# Personal Best Rainbow from Soggy Arkansas Mountains



## netboy (Dec 12, 2006)

Just back from an abbreviated trip to the rivers of North Arkansas. We cut our trip short due to 4 inches of rain Wednesday night that fell on already soggy ground from 12" of snow melt the week before. Here is a picture of the Spring river bridge just down the road from our house on Thursday morning. Needless to say no fly fishing for at least another week or so.










The fishing was great prior to the monsoon on both the Spring and Norfork rivers. Caught lots of quality fish and good numbers of stockers as well. Last Friday I caught my personal best rainbow on the Norfork. Hooked her on a Y2K and according to a fellow fisherman just across the river it took 41 minutes to get to the net. I was using 6x tippet and eventually got her out of the current and into some slack water. She was 26" and weighed 7.75 lbs.

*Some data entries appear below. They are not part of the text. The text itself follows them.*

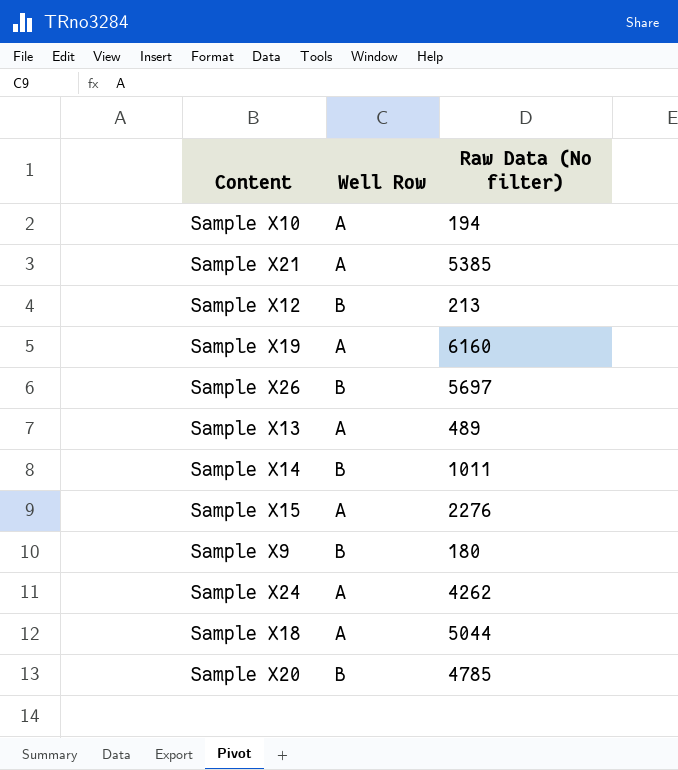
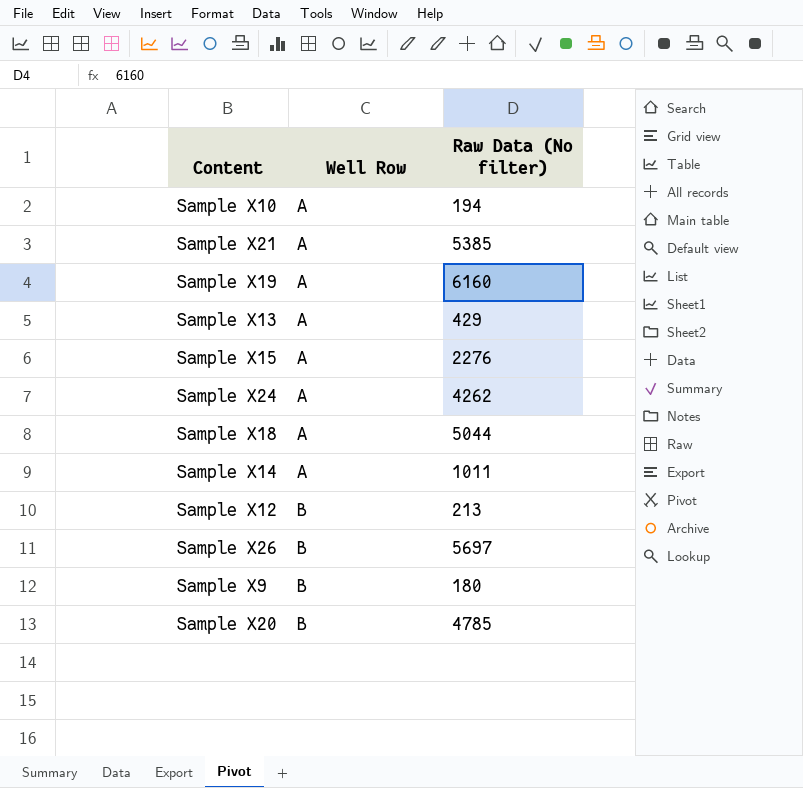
row order: none -> Well Row ascending
Sample X13 | Raw Data (No filter): 489 -> 429
Sample X14 | Well Row: B -> A

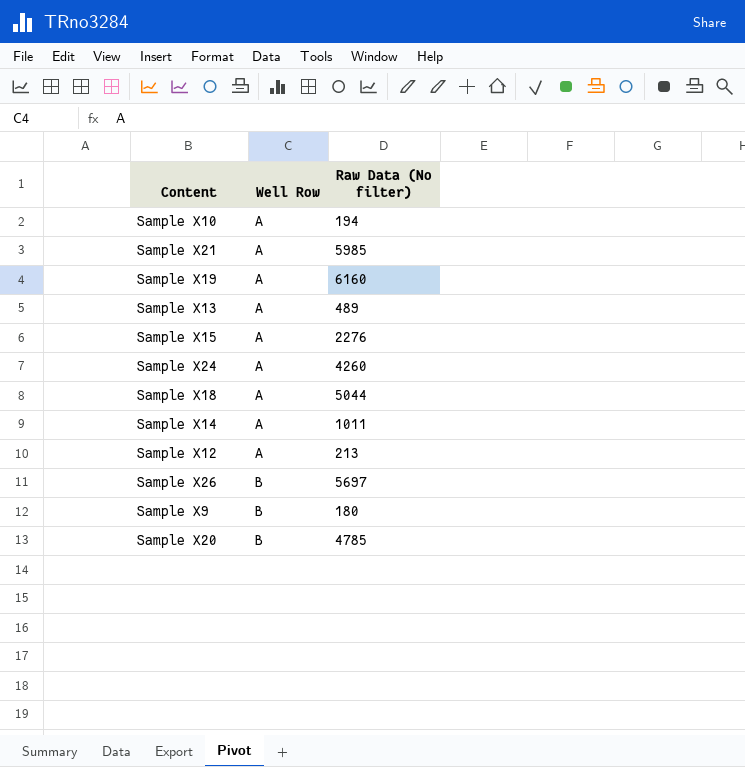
Sample X21 | Raw Data (No filter): 5385 -> 5985
Sample X13 | Raw Data (No filter): 429 -> 489
Sample X24 | Raw Data (No filter): 4262 -> 4260
Sample X12 | Well Row: B -> A

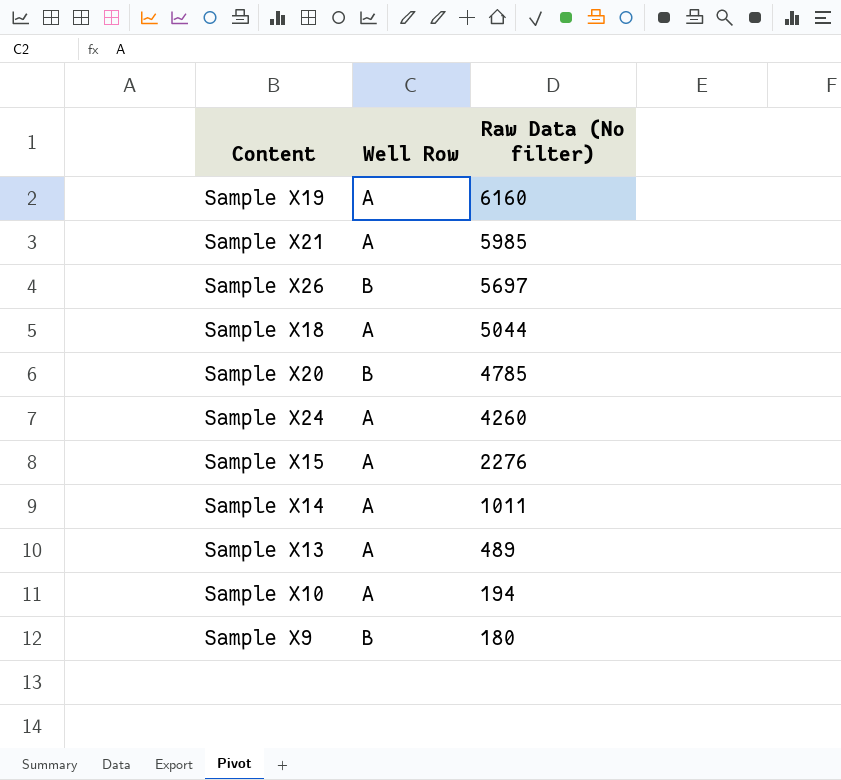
row order: Well Row ascending -> Raw Data (No filter) descending
row Sample X12: A | 213 -> none

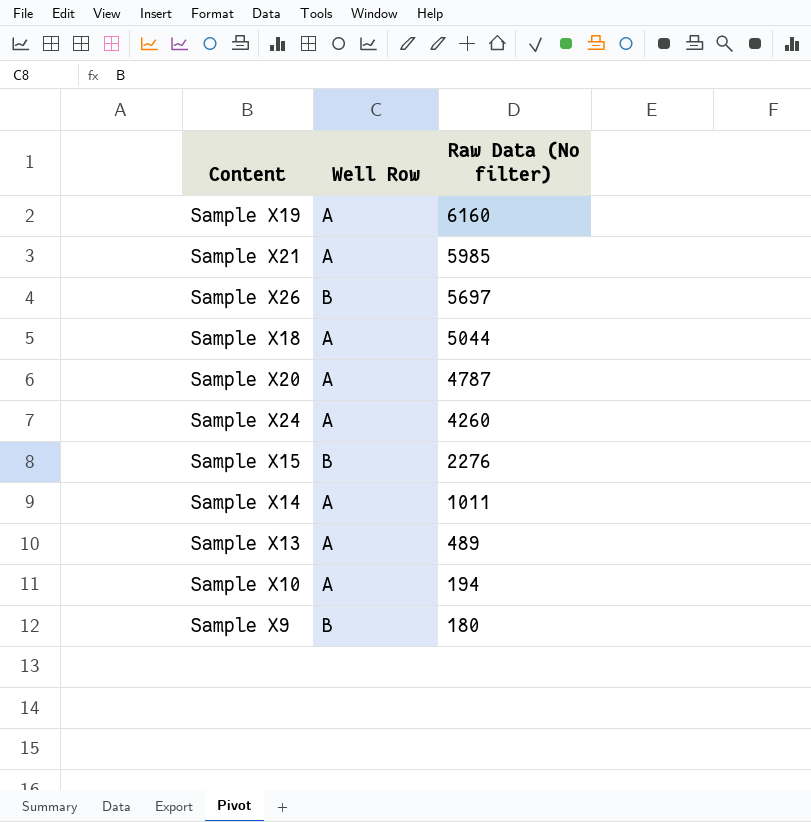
Sample X20 | Well Row: B -> A
Sample X20 | Raw Data (No filter): 4785 -> 4787
Sample X15 | Well Row: A -> B

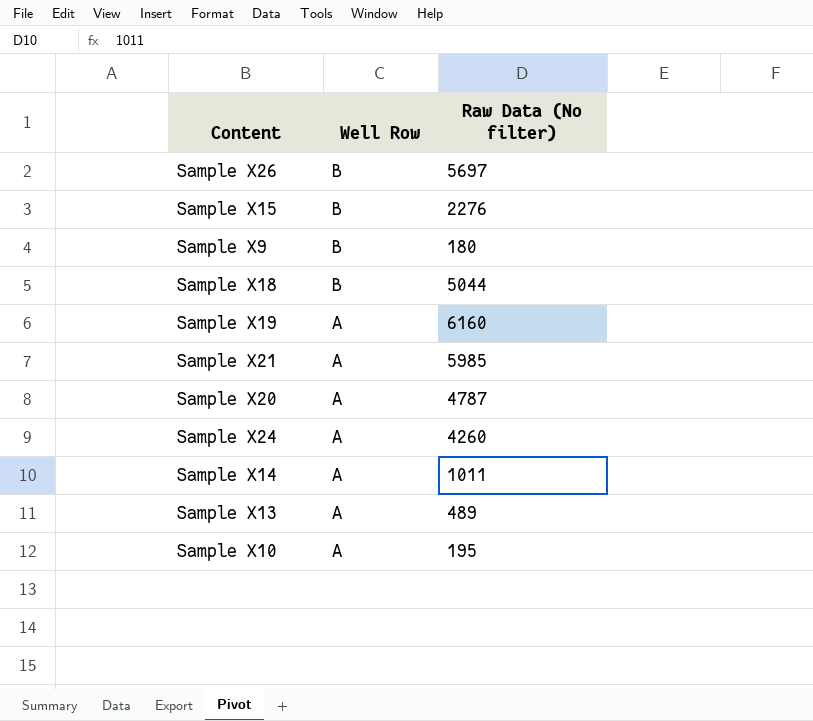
row order: Raw Data (No filter) descending -> Well Row descending
Sample X18 | Well Row: A -> B
Sample X10 | Raw Data (No filter): 194 -> 195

Nice rainbow my wife caught










Pretty cutthroat










Norfork brown










Pretty sure this was a cutbow










Think we'll give it a few weeks to dry out before the next trip.


----------



## poco jim (Jun 28, 2010)

Great rainbow and all the fish are very nice, I sure miss going to the Little Red twice a year.


----------



## Meadowlark (Jul 19, 2008)

Great pictures of beautiful rainbows...love the Norfork and White.


----------



## netboy (Dec 12, 2006)

Thanks for the comments..
Here is a better picture of that cutthroat. They are the beautiful.


----------



## Worm Drowner (Sep 9, 2010)

Wow! Great photos & beautiful fish. Thanks for sharing!


----------



## Bird (May 10, 2005)

What a 'bow! Going to make my annual trip to Southern Missouri and Northern Arkansas this summer. Hope I can find some fish as good as yours.


----------



## Ish (Oct 30, 2008)

that fish looks soggy.


----------



## Fishsurfer (Dec 14, 2014)

Very sweet, those are monsters.


----------



## jamisjockey (Jul 30, 2009)

Dang I need to get up there soon and take my fly rod for a spin. Thanks for the great pics.


----------



## DawgFish (Jun 24, 2004)

Great fish and thanks for the pic's. I chase trout in a lot of different places but have never tried AR. Would you mind if I contacted you to get some recommendations on where (location) to start.

Again, great job!


----------



## netboy (Dec 12, 2006)

DawgFish said:


> Great fish and thanks for the pic's. I chase trout in a lot of different places but have never tried AR. Would you mind if I contacted you to get some recommendations on where (location) to start.
> 
> Again, great job!


Better yet, here is link to the Arkansas Fish and Game's trout fishing guidebook. It has all the regulations and great maps of all the trout waters in the state.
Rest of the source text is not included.